** Problem **
Once the pictures are set aside, print the records that follow exactly as written.

***** The data

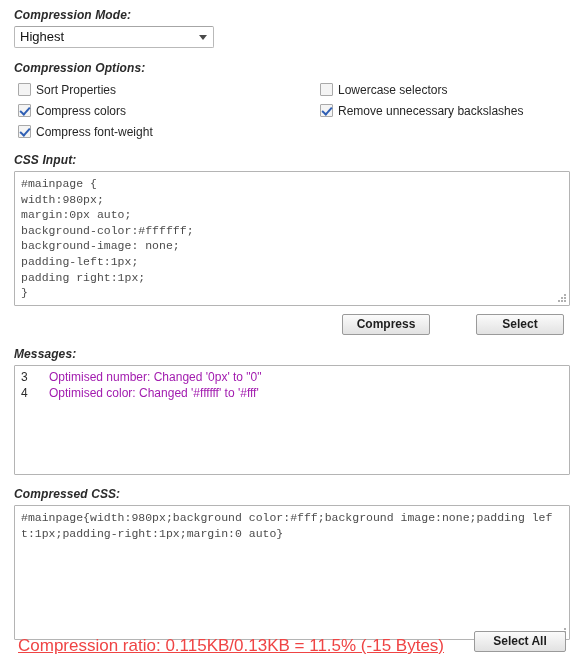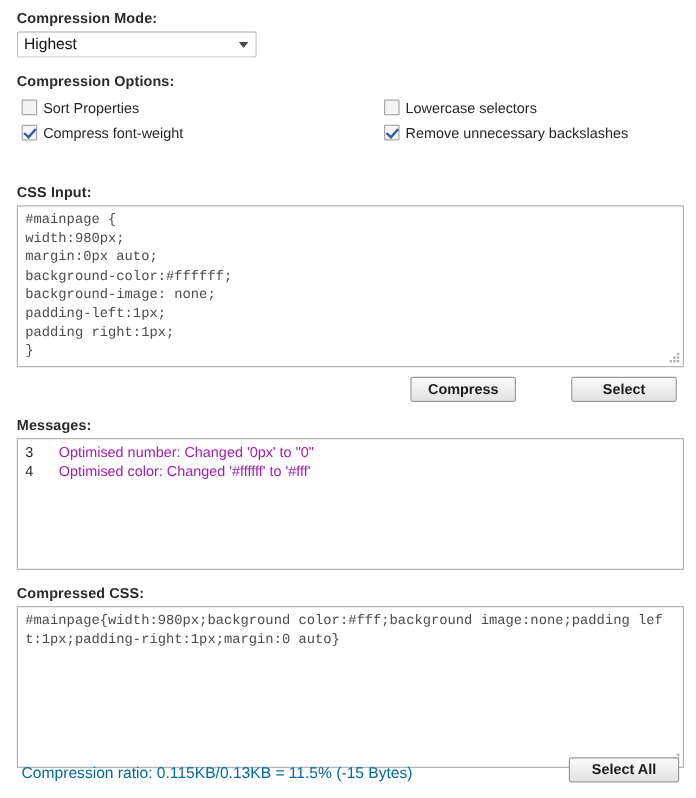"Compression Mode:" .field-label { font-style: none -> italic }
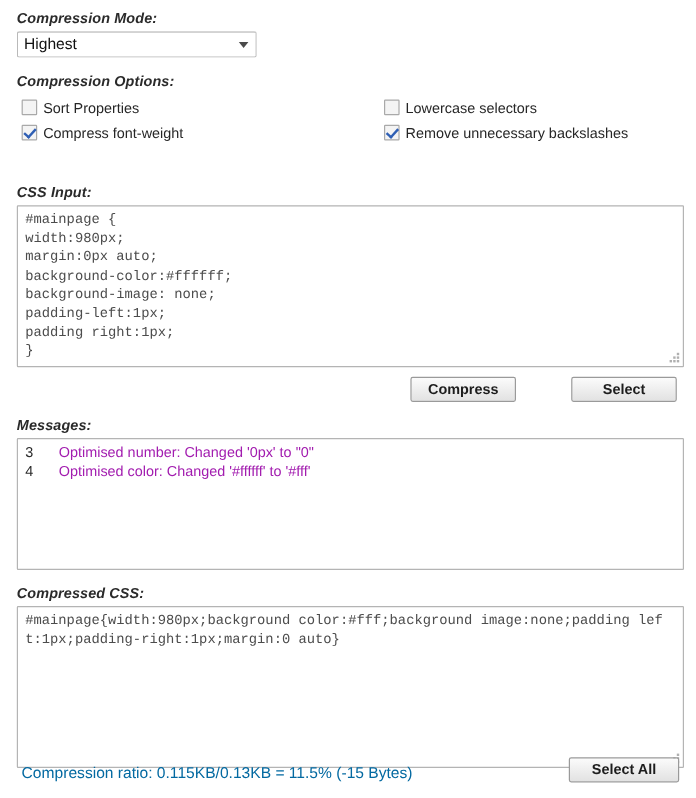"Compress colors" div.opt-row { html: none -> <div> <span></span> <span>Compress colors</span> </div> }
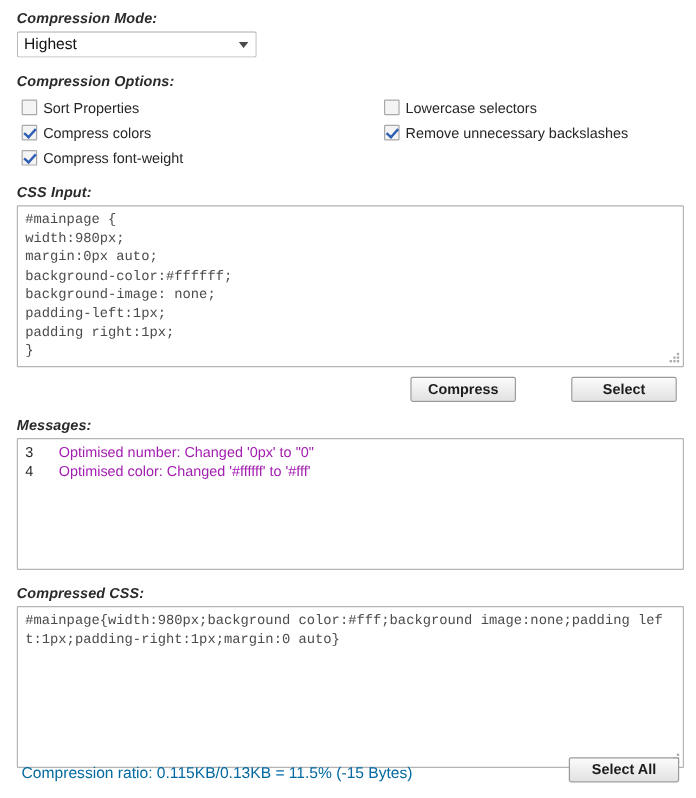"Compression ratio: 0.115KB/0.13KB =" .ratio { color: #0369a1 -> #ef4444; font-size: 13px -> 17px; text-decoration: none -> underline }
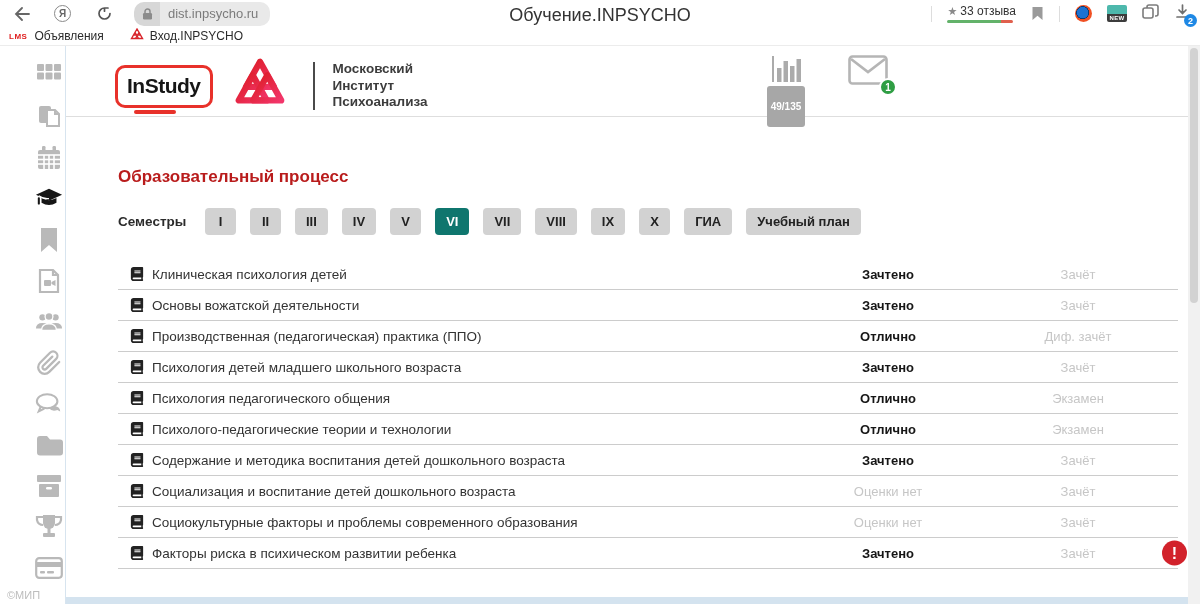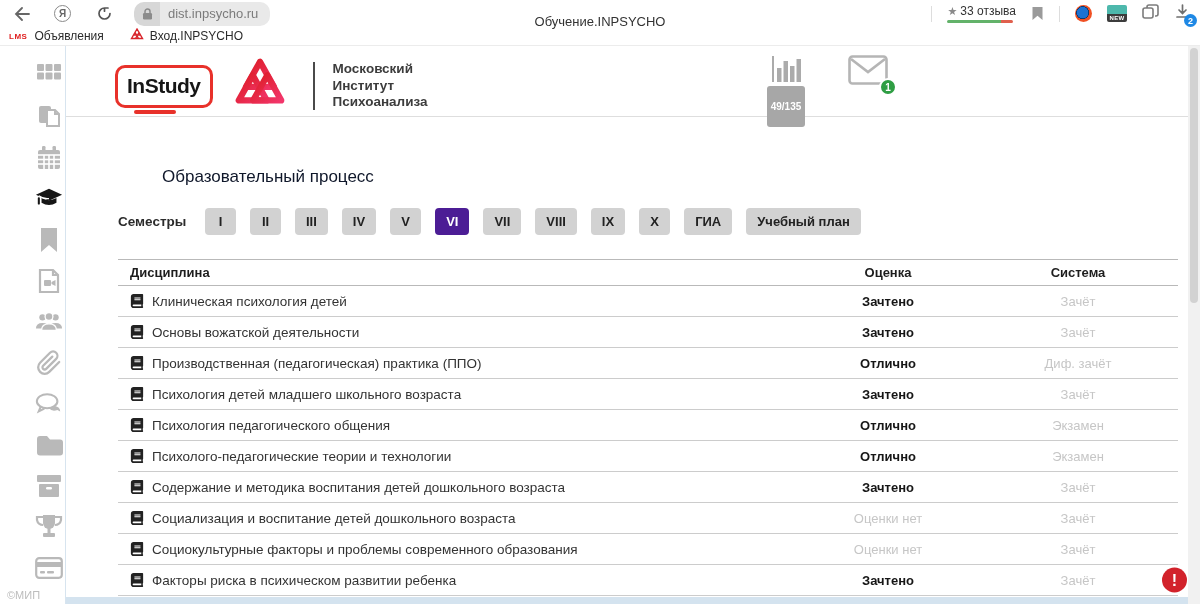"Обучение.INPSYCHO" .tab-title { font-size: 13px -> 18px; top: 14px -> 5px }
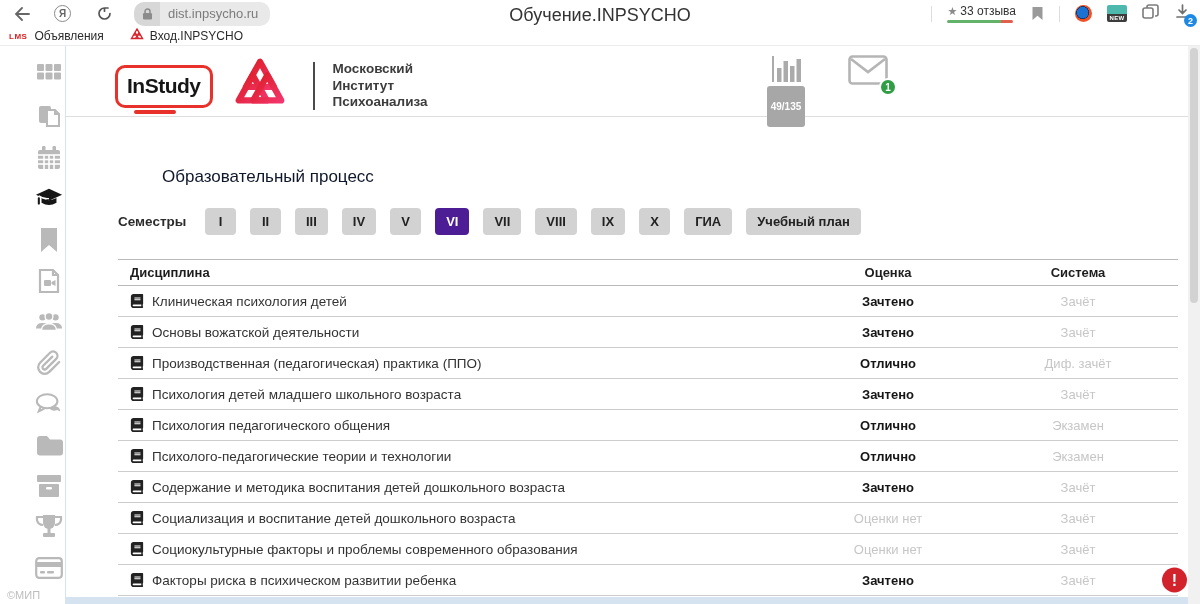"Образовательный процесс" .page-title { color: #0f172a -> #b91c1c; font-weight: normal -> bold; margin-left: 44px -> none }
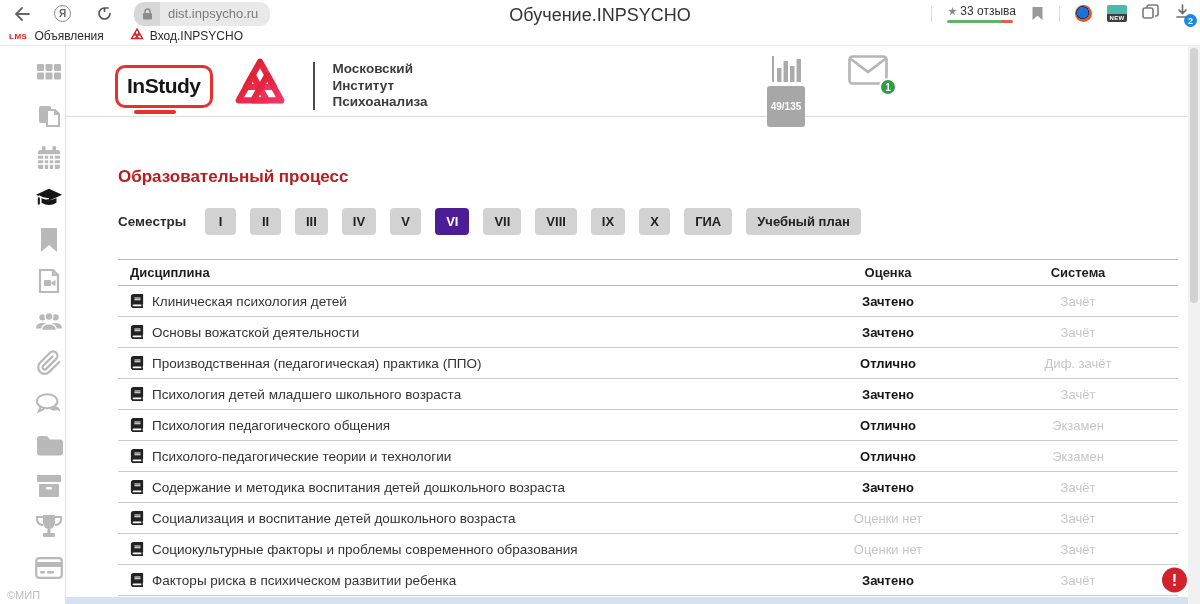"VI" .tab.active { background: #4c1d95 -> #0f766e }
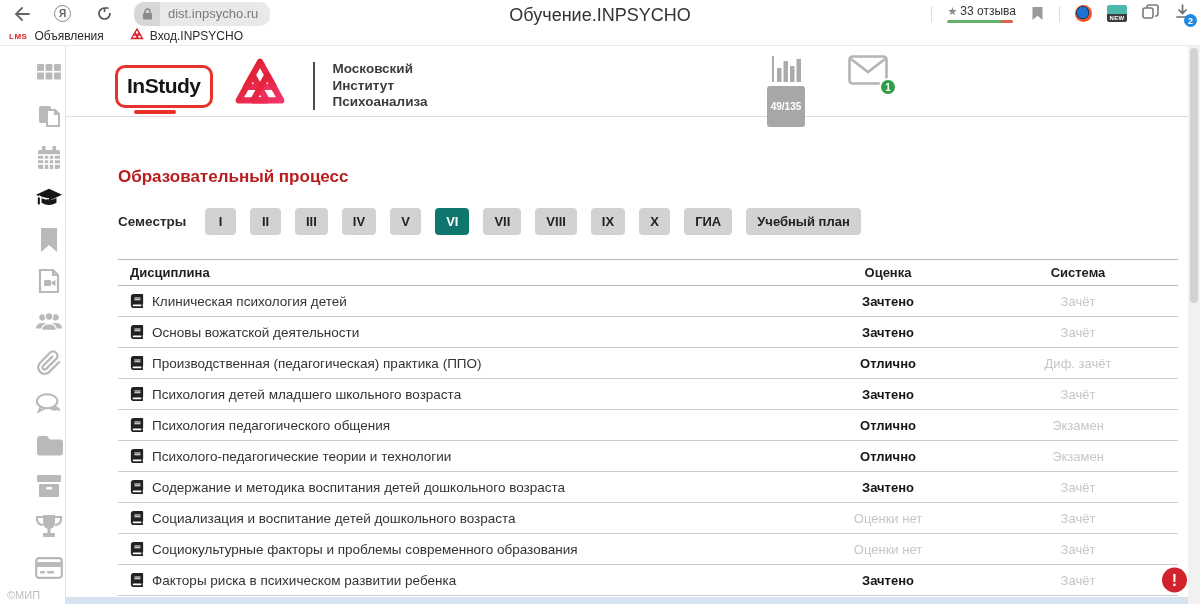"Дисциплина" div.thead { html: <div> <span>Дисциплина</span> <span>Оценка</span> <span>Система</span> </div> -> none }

**********

** Reply to the task **
"Compression Mode:" .field-label { font-style: none -> italic }
"Compress colors" div.opt-row { html: none -> <div> <span></span> <span>Compress colors</span> </div> }
"Compression ratio: 0.115KB/0.13KB =" .ratio { color: #0369a1 -> #ef4444; font-size: 13px -> 17px; text-decoration: none -> underline }
"Обучение.INPSYCHO" .tab-title { font-size: 13px -> 18px; top: 14px -> 5px }
"Образовательный процесс" .page-title { color: #0f172a -> #b91c1c; font-weight: normal -> bold; margin-left: 44px -> none }
"VI" .tab.active { background: #4c1d95 -> #0f766e }
"Дисциплина" div.thead { html: <div> <span>Дисциплина</span> <span>Оценка</span> <span>Система</span> </div> -> none }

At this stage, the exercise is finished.